ACTION ITEM:
Only the lines in the entries below from the line with "text-align: center ->" to the line with "text-align: left ->", both included, belong in the answer, transcribed exactly and without pictures.

PROVIDED RECORDS:
##############################
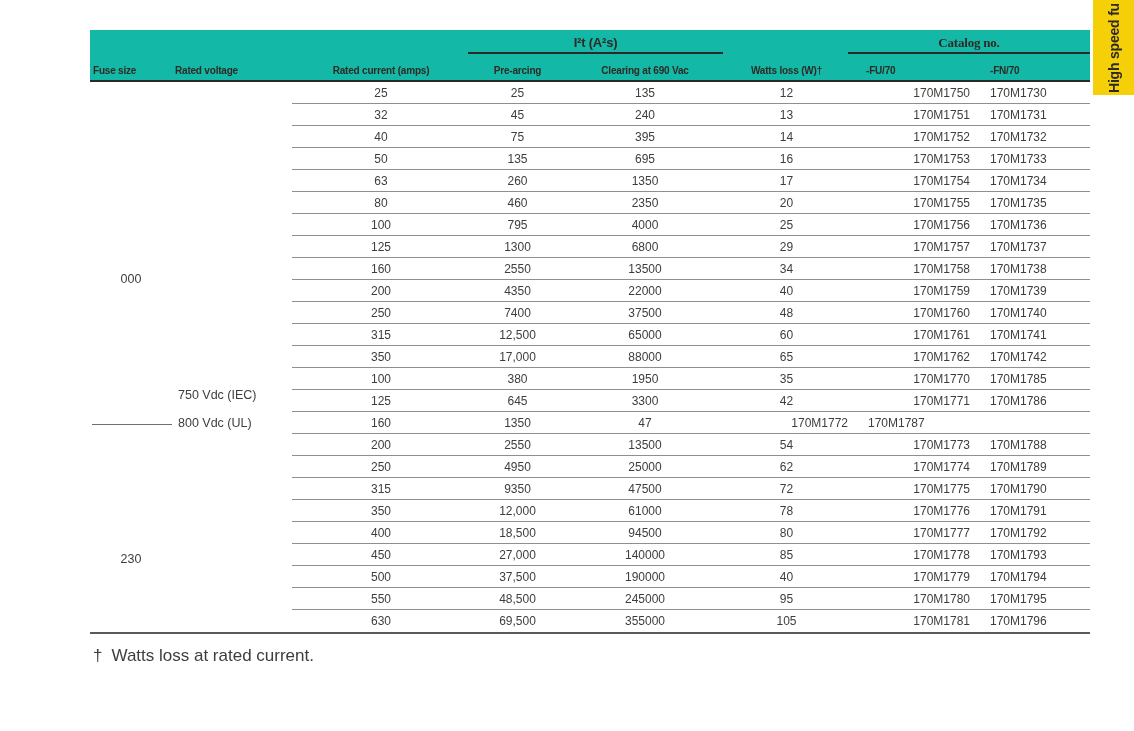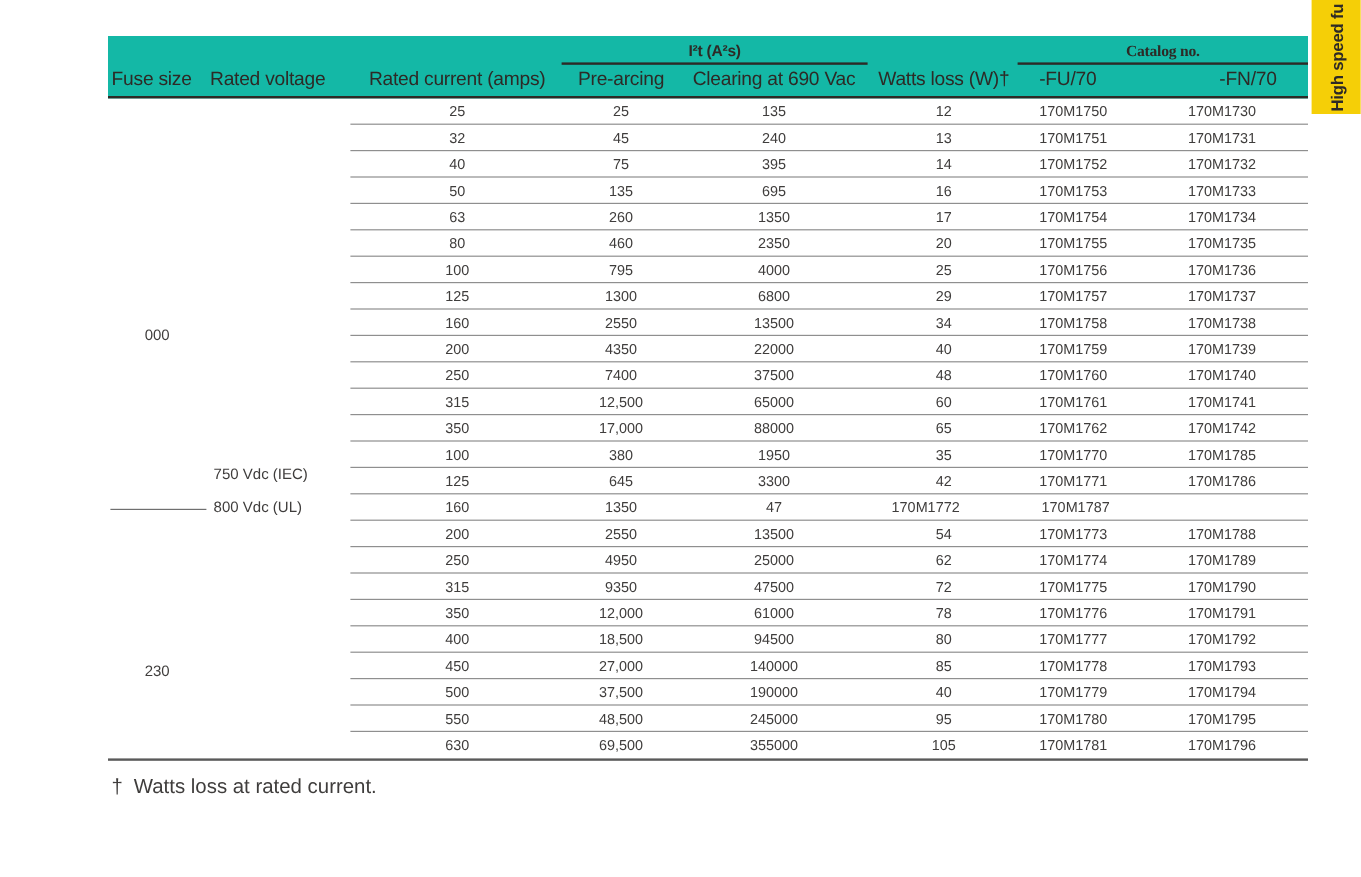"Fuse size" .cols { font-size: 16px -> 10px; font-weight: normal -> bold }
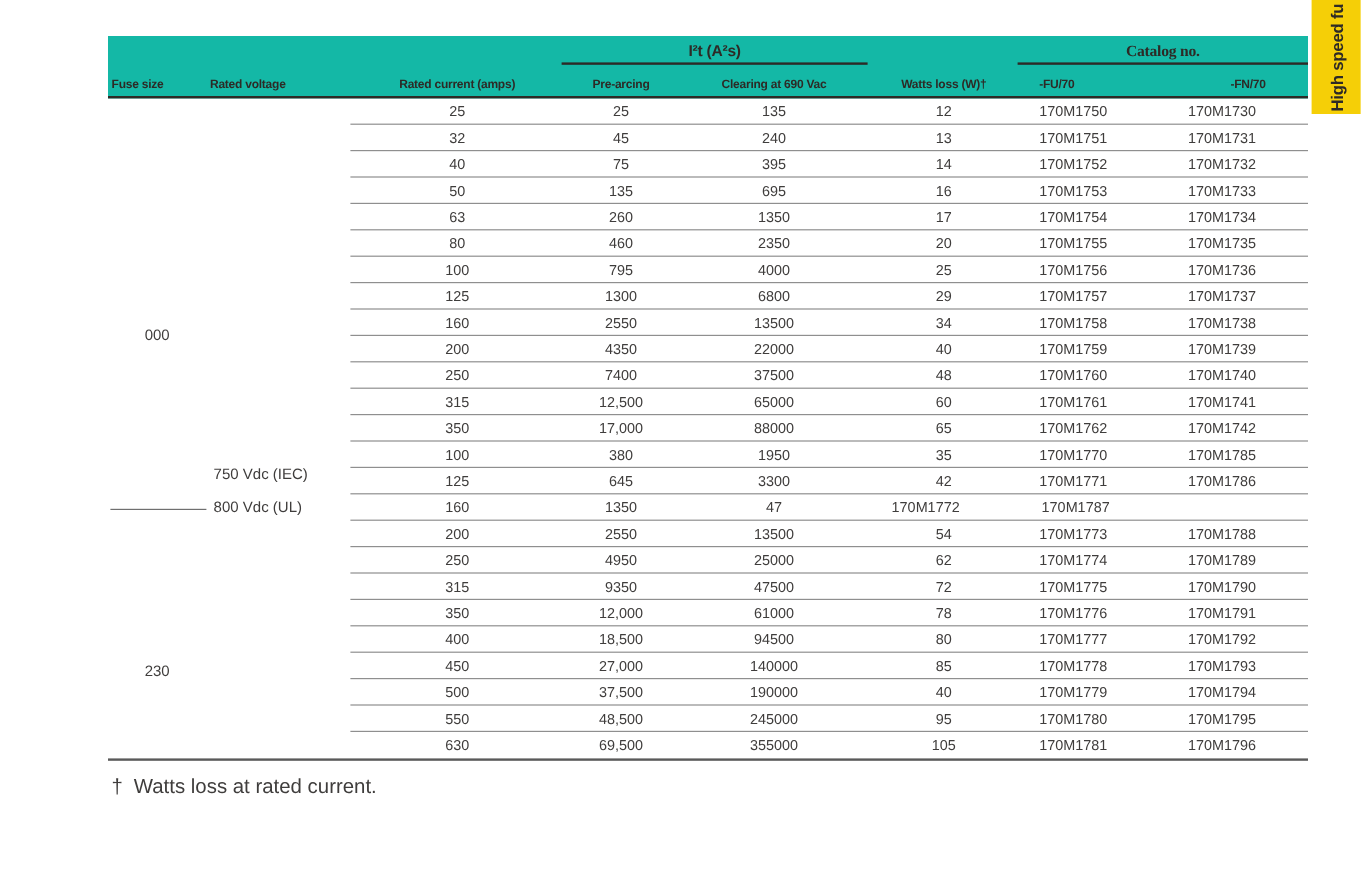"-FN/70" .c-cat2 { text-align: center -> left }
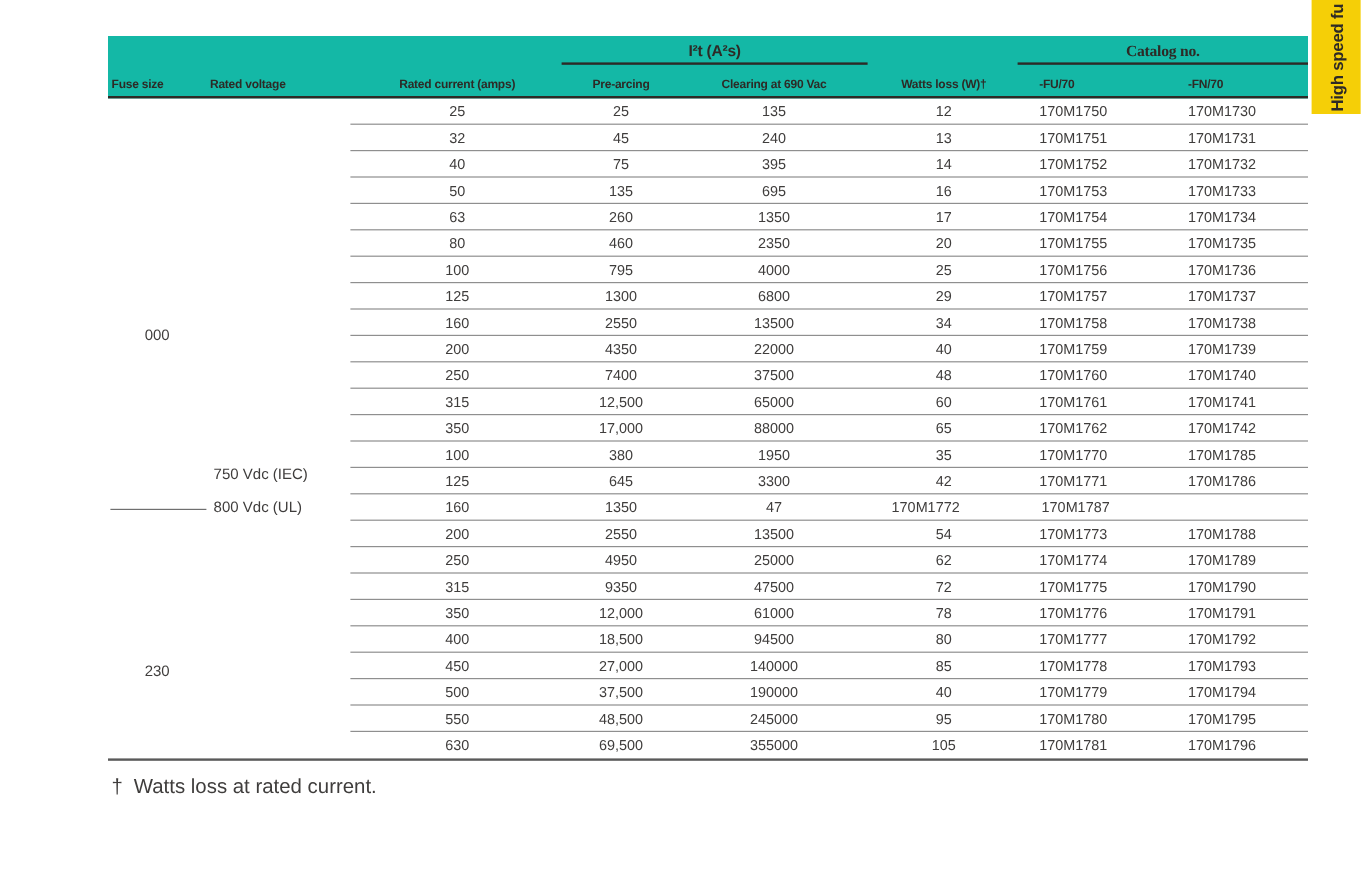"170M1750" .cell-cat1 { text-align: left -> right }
##############################
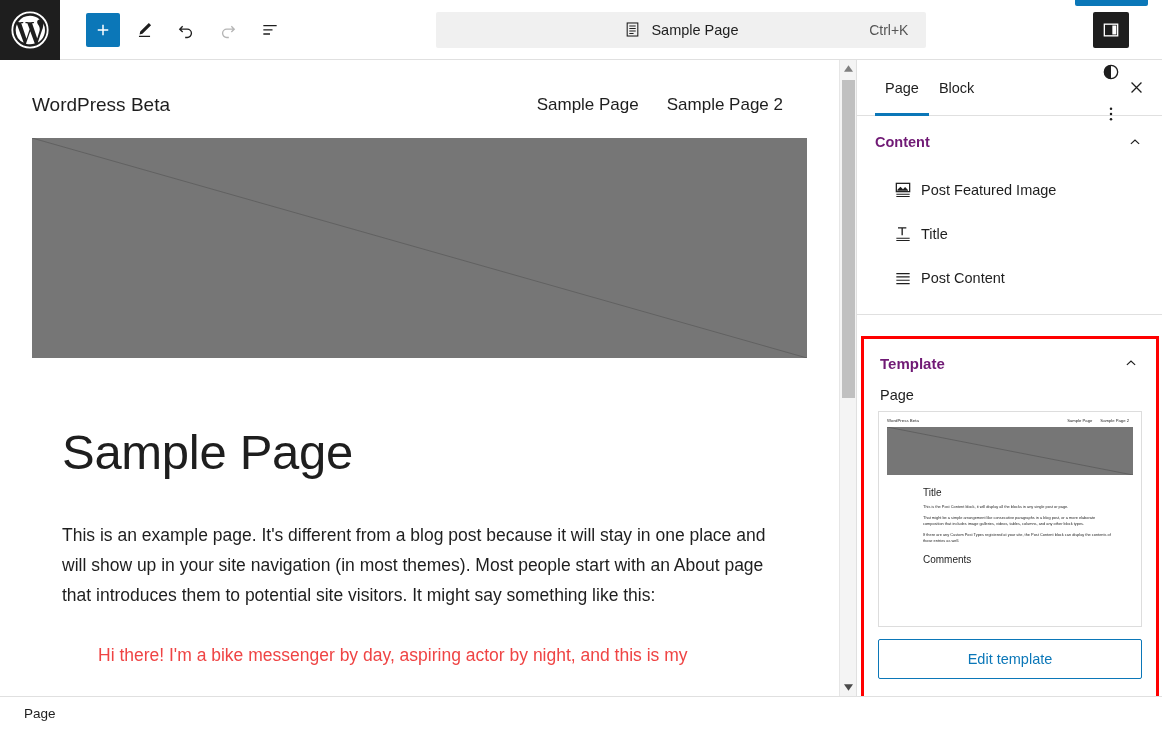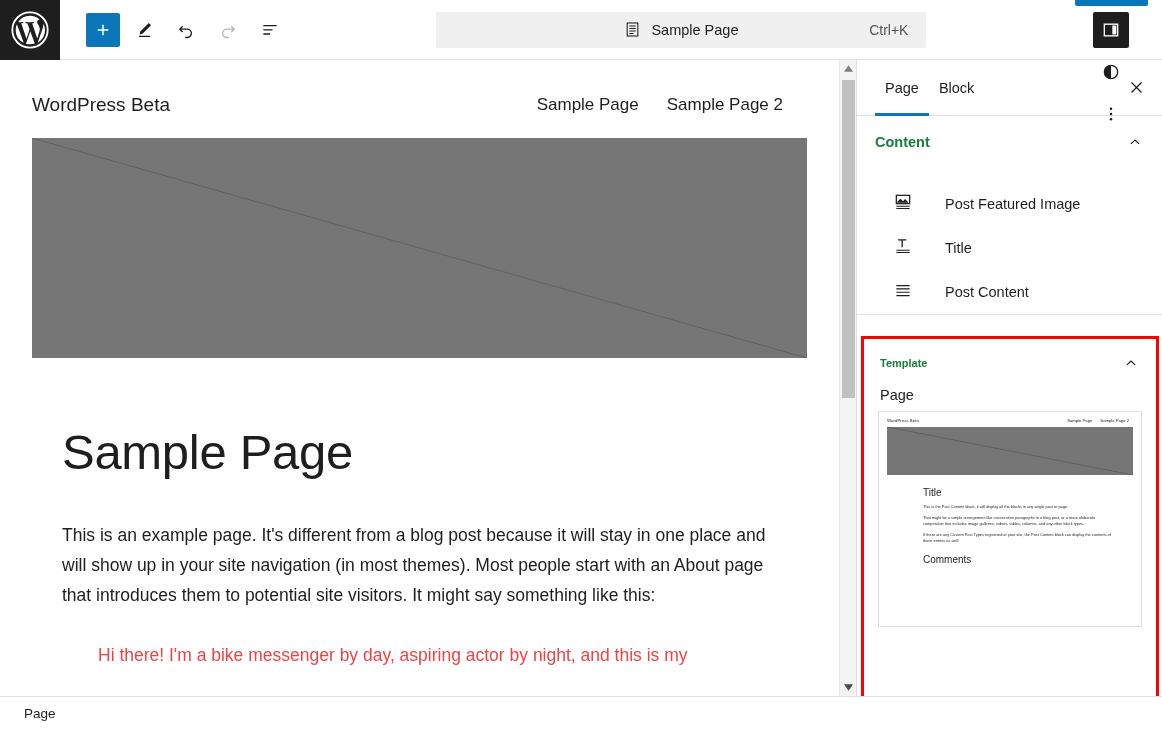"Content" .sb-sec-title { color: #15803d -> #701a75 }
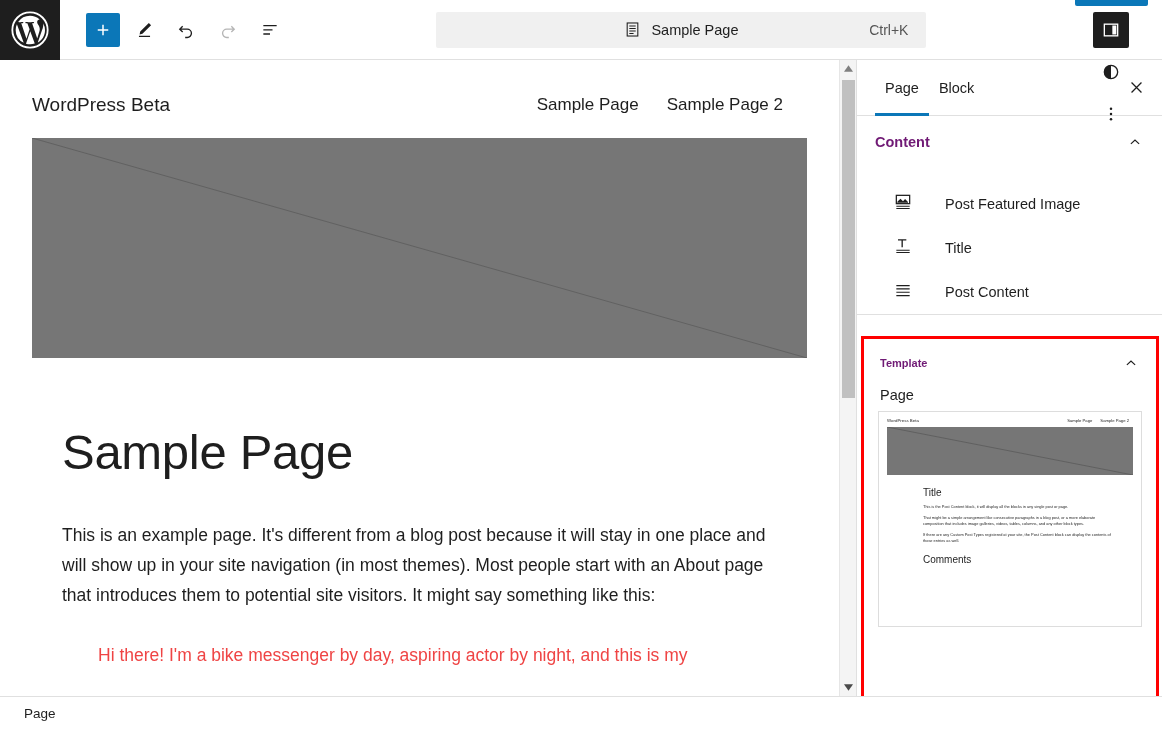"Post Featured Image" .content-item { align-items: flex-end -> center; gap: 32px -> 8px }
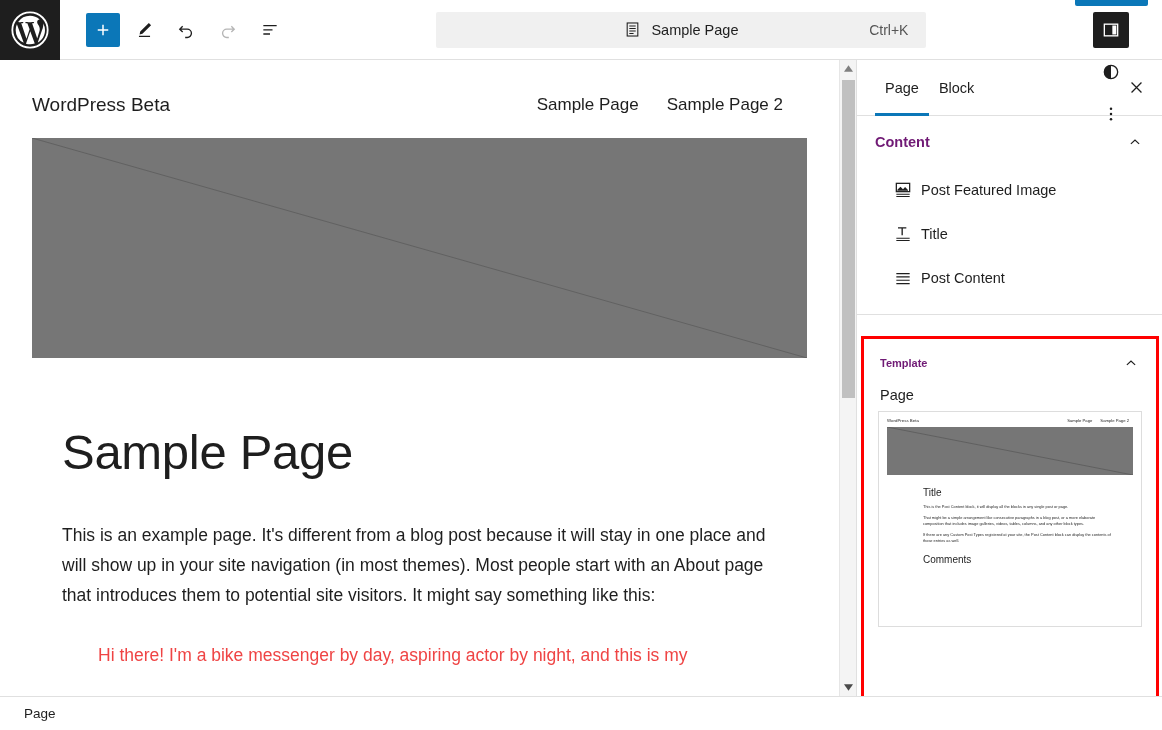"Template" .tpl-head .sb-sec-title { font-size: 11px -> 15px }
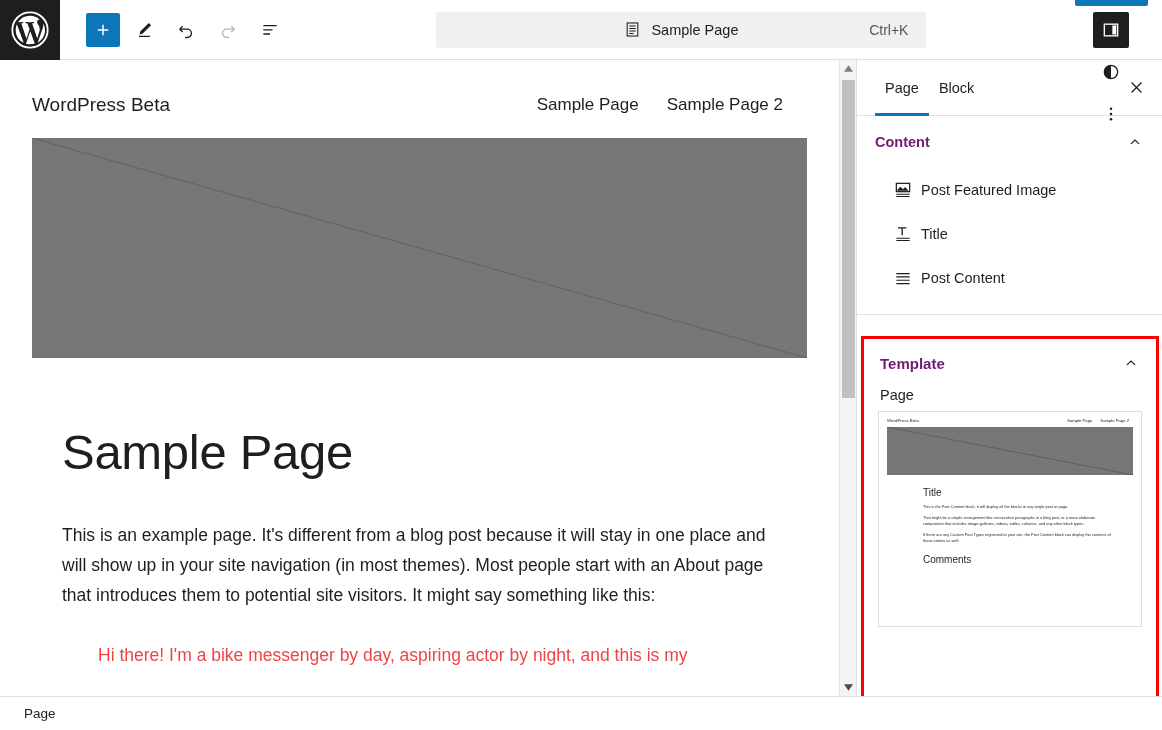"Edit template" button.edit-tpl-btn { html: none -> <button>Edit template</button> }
##############################
SOLUTION BELOW:
"-FN/70" .c-cat2 { text-align: center -> left }
"170M1750" .cell-cat1 { text-align: left -> right }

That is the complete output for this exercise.